Literary works of Ben Jonson.
The role of Ben Jonson’s contribution to British literature.

Introduction
Jonson's presence in his own work can be interpreted as his way of expressing his dissatisfaction with theatre as a medium, and also as a means of imposing a measure of authorial control. His presence in his plays was not static: over the course of his career one can observe an increasingly subtle and less easily distinguishable presence. In this shift, we can see a concurrent change in the author's attitudes about his role as a playwright / poet, theatre and its audience, poetry, and his contemporaries. It is a gradual and subtle move from hubris and idealism toward at least the beginnings of a humility more consistent with his own time, and a grudging acceptance of the limits of the medium in which he worked, and his place within the wider context of the English Renaissance theatre.
The demands that Ben Jonson makes upon his audiences, as much as they were resisted in his own time, are often seen as a major strength by modern critics, a characteristic setting him apart from his contemporaries. T. S. Eliot writes, "Jonson behaved as the great creative mind that he was: he created his own world, a world from which his followers, as well as the dramatists who were trying to do something wholly different, are excluded" (78). This expectation of challenge associated with Jonson is reflected in a review by Peter Holland of a modern theatrical production of Jonson's The Alchemist, in which the critic complains that the performance supersedes the author's ideas, failing to give Jonson the author his due place.
This complaint is not unreasonable, as it is evident, from Jonson's own ambivalent attitude toward theatre expressed overtly or covertly in many of his plays and poems, that he himself felt that ideas superseded a pleasing performance. For example, Leatherhead in Bartholomew Fair worries that Littlewit's "puppet-play" will fail to impress:
Implicit in these lines is the playwright's own sense of degradation at having to please the ill-educated mob who will not tolerate plays with "too much learning." He wants to challenge his audiences, a difficult maxim to enforce in a medium which was seen, at least in the milieu in which Jonson wrote, primarily as a form of entertainment and diversion. A playwright who "troubles" his audience too much is causing trouble for himself, as Jonson discovered early in his career. [1]

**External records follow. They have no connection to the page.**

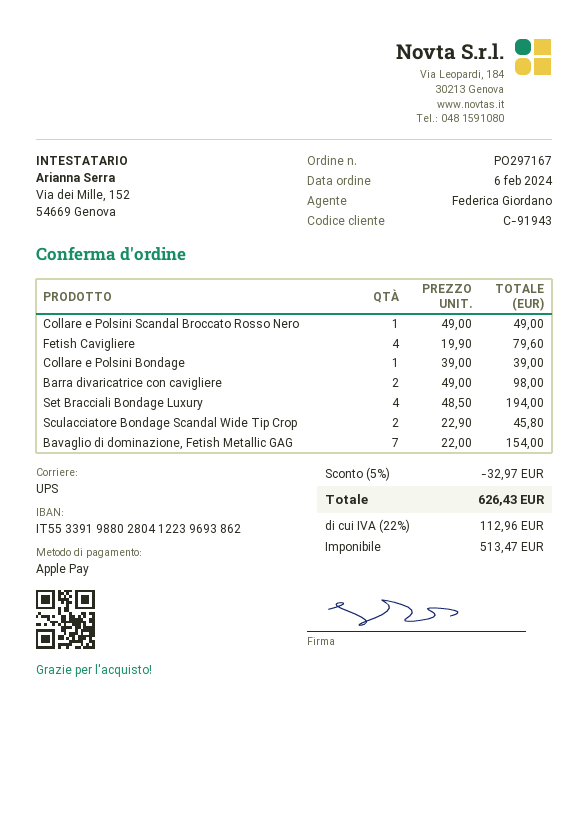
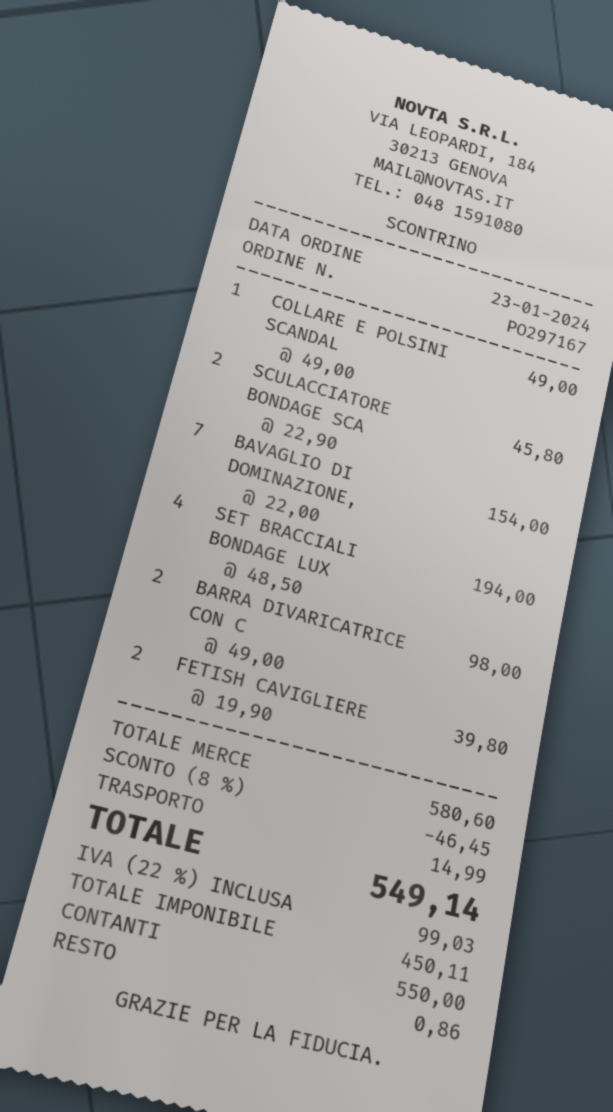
order date: 2024-02-06 -> 2024-01-23
payment method: Apple Pay -> cash
Fetish Cavigliere: 4 x 19.90 = 79.60 -> 2 x 19.90 = 39.80
Collare e Polsini Bondage: 1 x 39.00 = 39.00 -> none
discount: 5% = 32.97 -> 8% = 46.45
shipping: none -> 14.99
net: 513.47 -> 450.11
tax: 22% = 112.96 -> 22% = 99.03
total: 626.43 -> 549.14

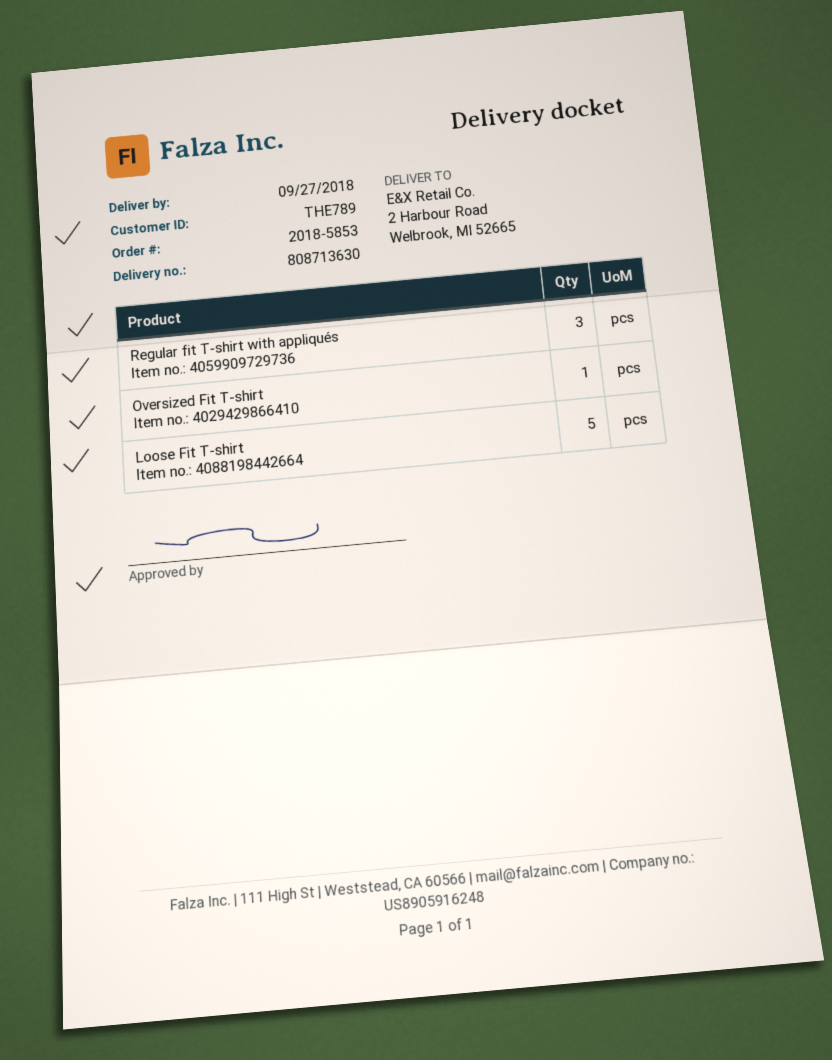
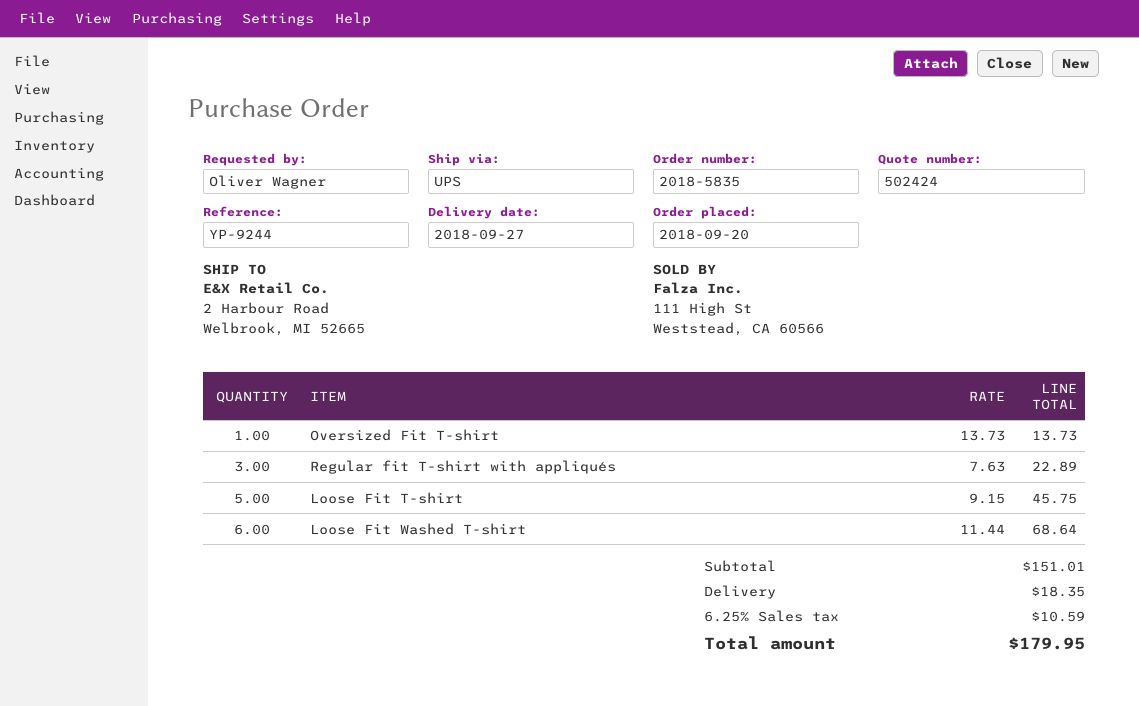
order number: 2018-5853 -> 2018-5835
Loose Fit Washed T-shirt: none -> 6

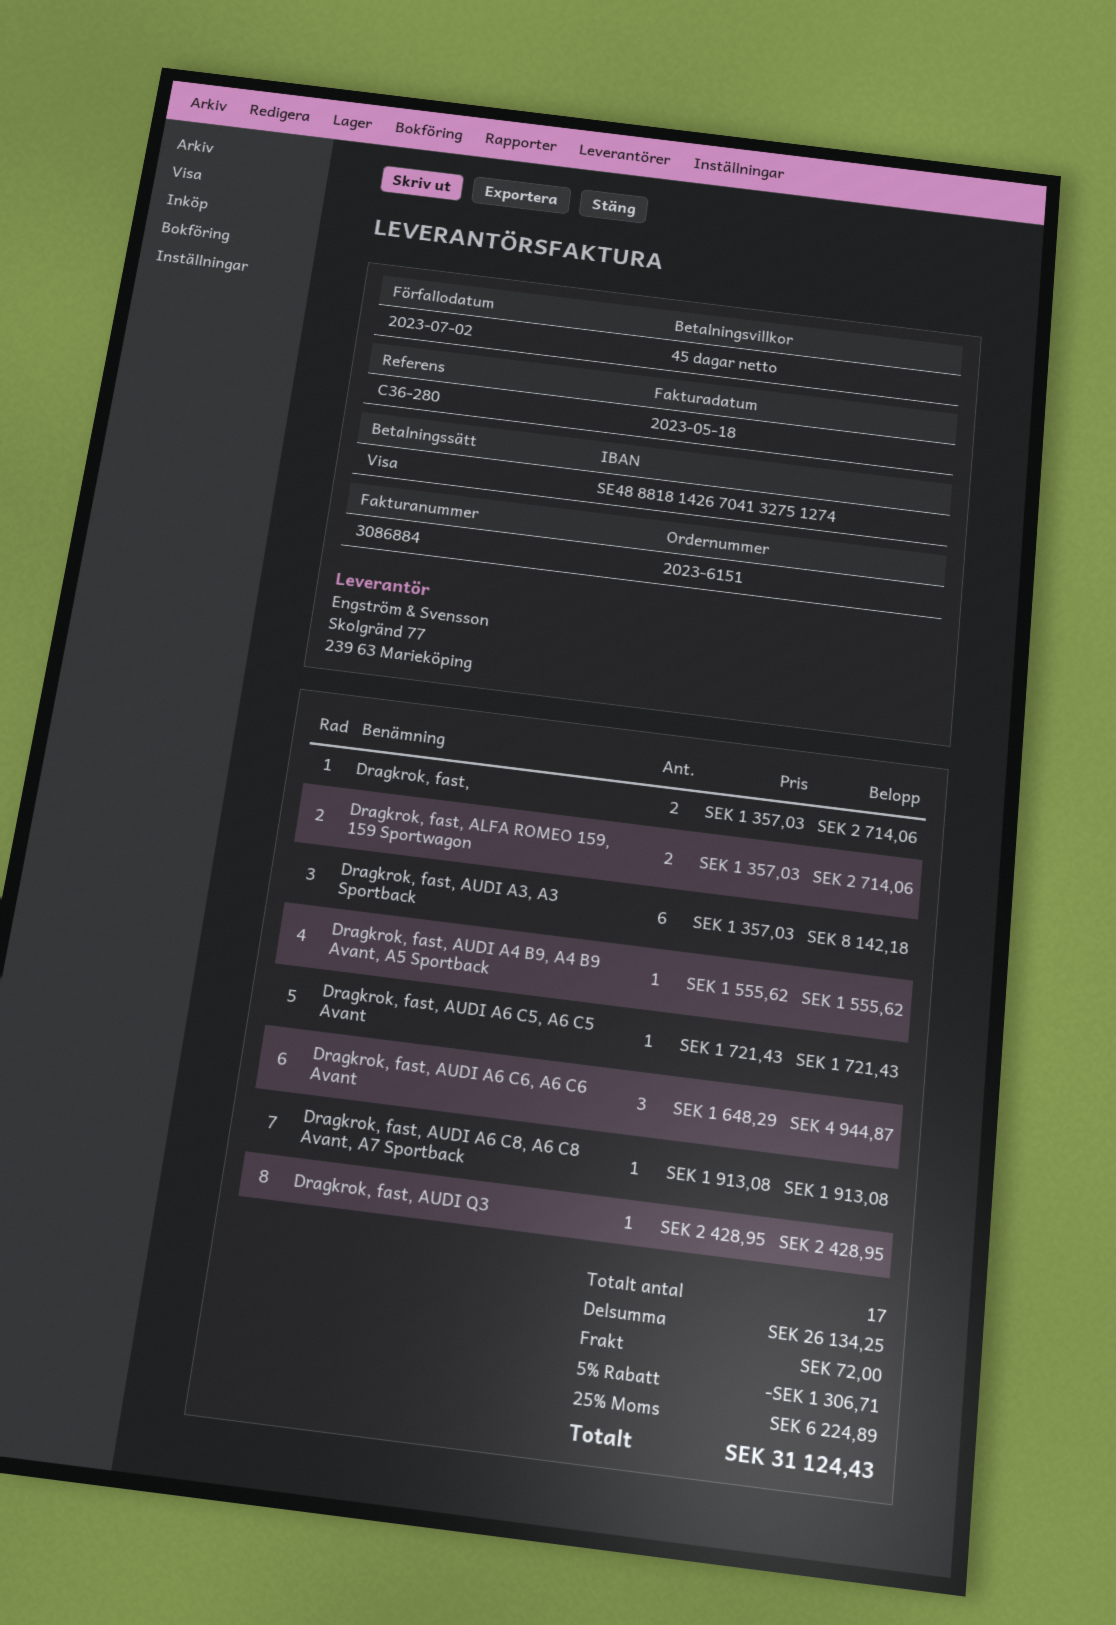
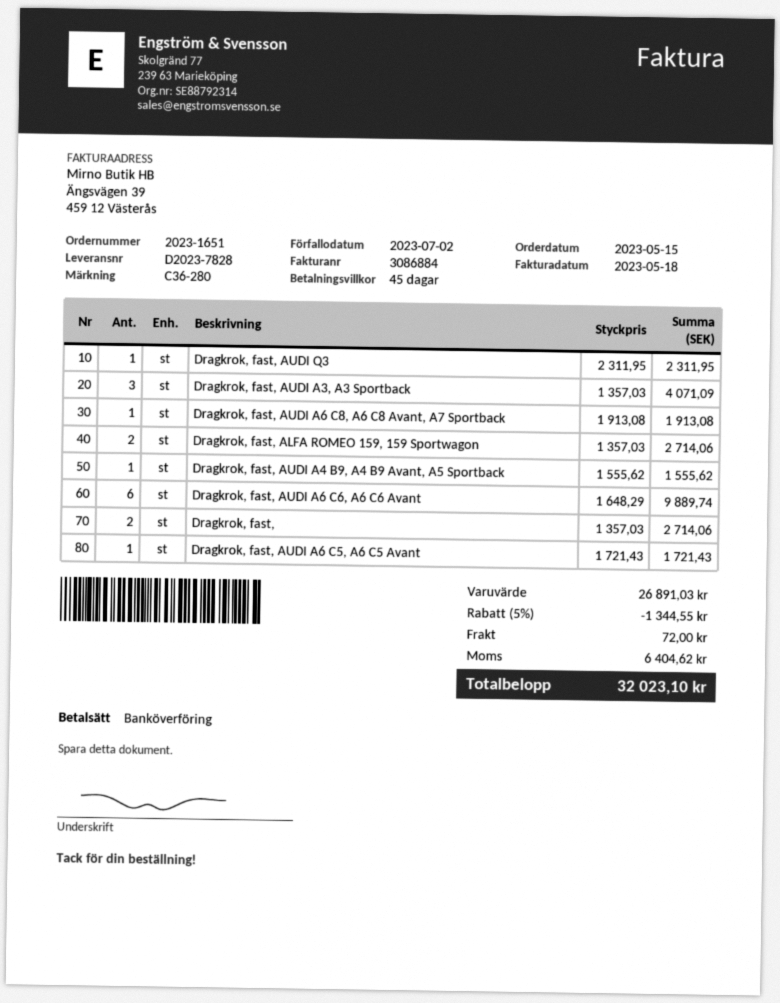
order number: 2023-6151 -> 2023-1651
payment method: Visa -> bank transfer
Dragkrok, fast, AUDI A3, A3 Sportback: 6 x 1357.03 = 8142.18 -> 3 x 1357.03 = 4071.09
Dragkrok, fast, AUDI A6 C6, A6 C6 Avant: 3 x 1648.29 = 4944.87 -> 6 x 1648.29 = 9889.74
Dragkrok, fast, AUDI Q3: 1 x 2428.95 = 2428.95 -> 1 x 2311.95 = 2311.95
subtotal: 26134.25 -> 26891.03
discount: 5% = 1306.71 -> 5% = 1344.55
tax: 6224.89 -> 6404.62
total: 31124.43 -> 32023.10

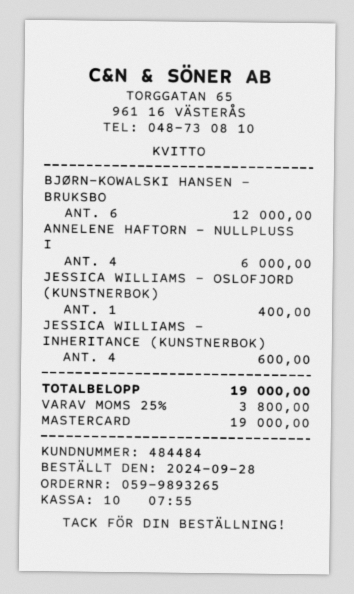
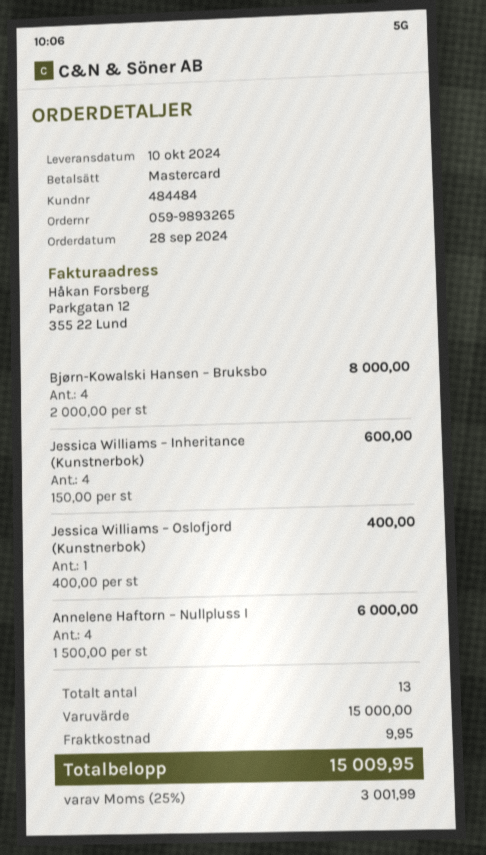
BJØRN-KOWALSKI HANSEN – BRUKSBO: 6 for 12000.00 -> 4 for 8000.00
shipping: none -> 9.95
tax: 25% = 3800.00 -> 25% = 3001.99
total: 19000.00 -> 15009.95

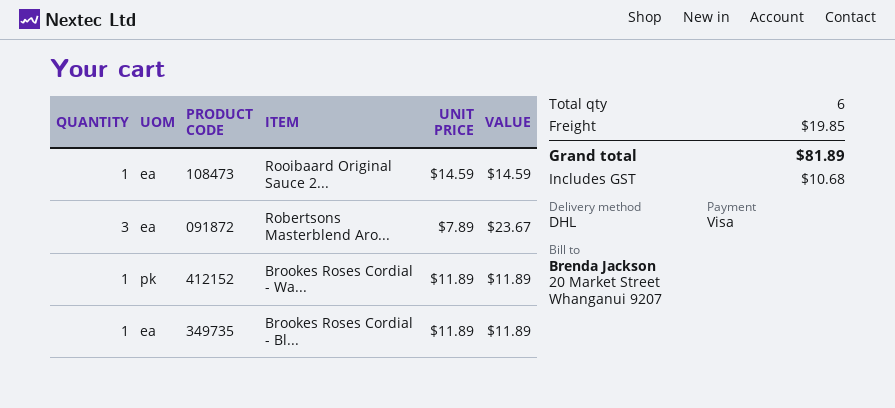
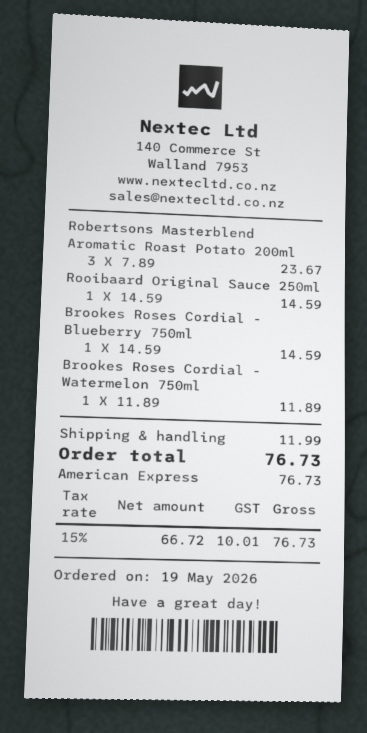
payment method: Visa -> American Express
Brookes Roses Cordial - Bl...: 1 x 11.89 = 11.89 -> 1 x 14.59 = 14.59
shipping: 19.85 -> 11.99
tax: 10.68 -> 10.01
total: 81.89 -> 76.73

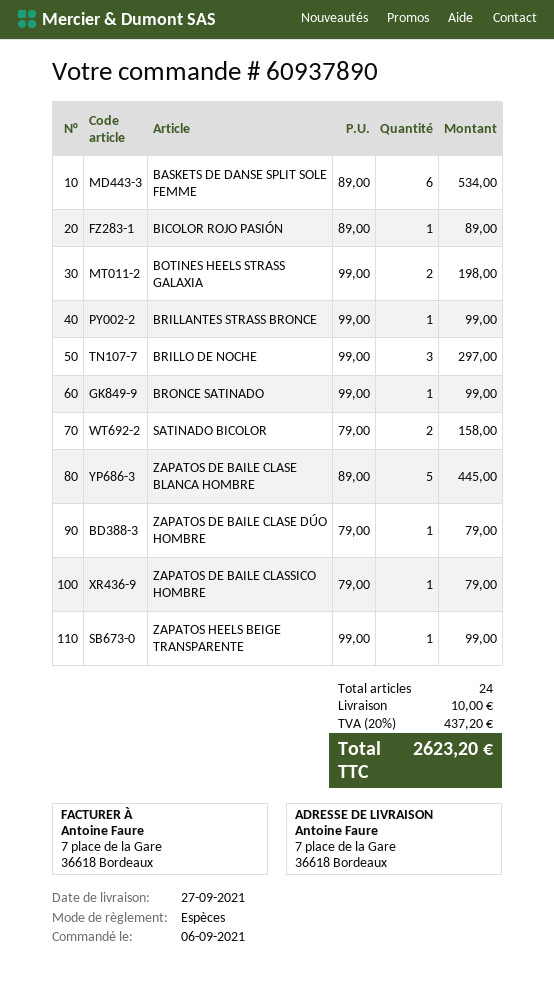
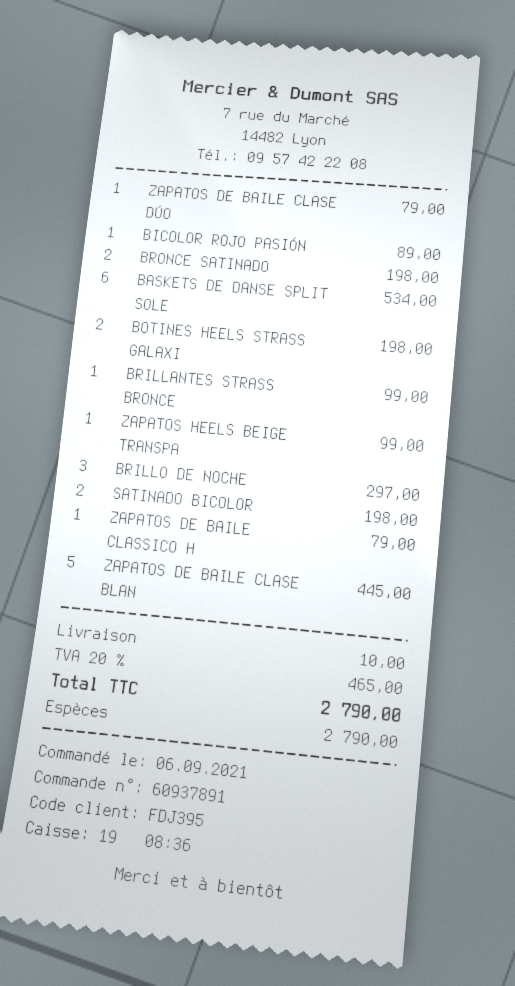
order number: 60937890 -> 60937891
BRONCE SATINADO: 1 for 99.00 -> 2 for 198.00
SATINADO BICOLOR: 2 for 158.00 -> 2 for 198.00
tax: 20% = 437.20 -> 20% = 465.00
total: 2623.20 -> 2790.00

Jonson's presence in his own work can thus be interpreted as his way of expressing his dissatisfaction with theatre as a medium for his own idea of art, and also as a means of imposing a measure of authorial control on an art form in which control is a tenuous thing and in a time when, as Jeffrey Maston notes, the concept of individual authorship was also tenuous: "...the author is a historical development - an idea that gradually becomes attached to playtexts over the course of the seventeenth century..."(370). This tendency of Jonson's has become as much a part of his legend as his off-stage life, as observed by Bruce Thomas Boehrer in his essay "Epicoene, Charivari, Skimmington" - "Jonson is...famous for obtruding his authorial persona onto the business of his plays..."(17) - and also L.A. Beaurline, who notes that "Jonson's expansive, difficult personality so permeates everything he did that it is possible to find the man in his work at nearly every turn." (317)

However, the following essay will argue that Jonson's presence in his plays was not static: over the course of a thirteen-year period, from Poetaster (1601) to Volpone (1606) to Bartholomew Fair (1614), one can observe, if not a graceful retreat by the author from the "business of his plays," then an increasingly subtle and less easily distinguishable presence: in the later plays the masks or personae he chooses to hide behind are more opaque (and more ironic and/or ambiguous), and an increasing number of characters serve as his mouthpieces. In this shift, we can see a concurrent change in the author's attitudes about his role as a playwright/poet, theatre and its audiences, poetry, and his contemporaries. It is a gradual and subtle move from hubris and idealism (about what his own work could accomplish in his time) toward at least the beginnings of a humility more consistent with his own time, a grudging (and always ambivalent) acceptance of the limits of the medium in which he worked, and his place within the wider context of the English Renaissance theatre.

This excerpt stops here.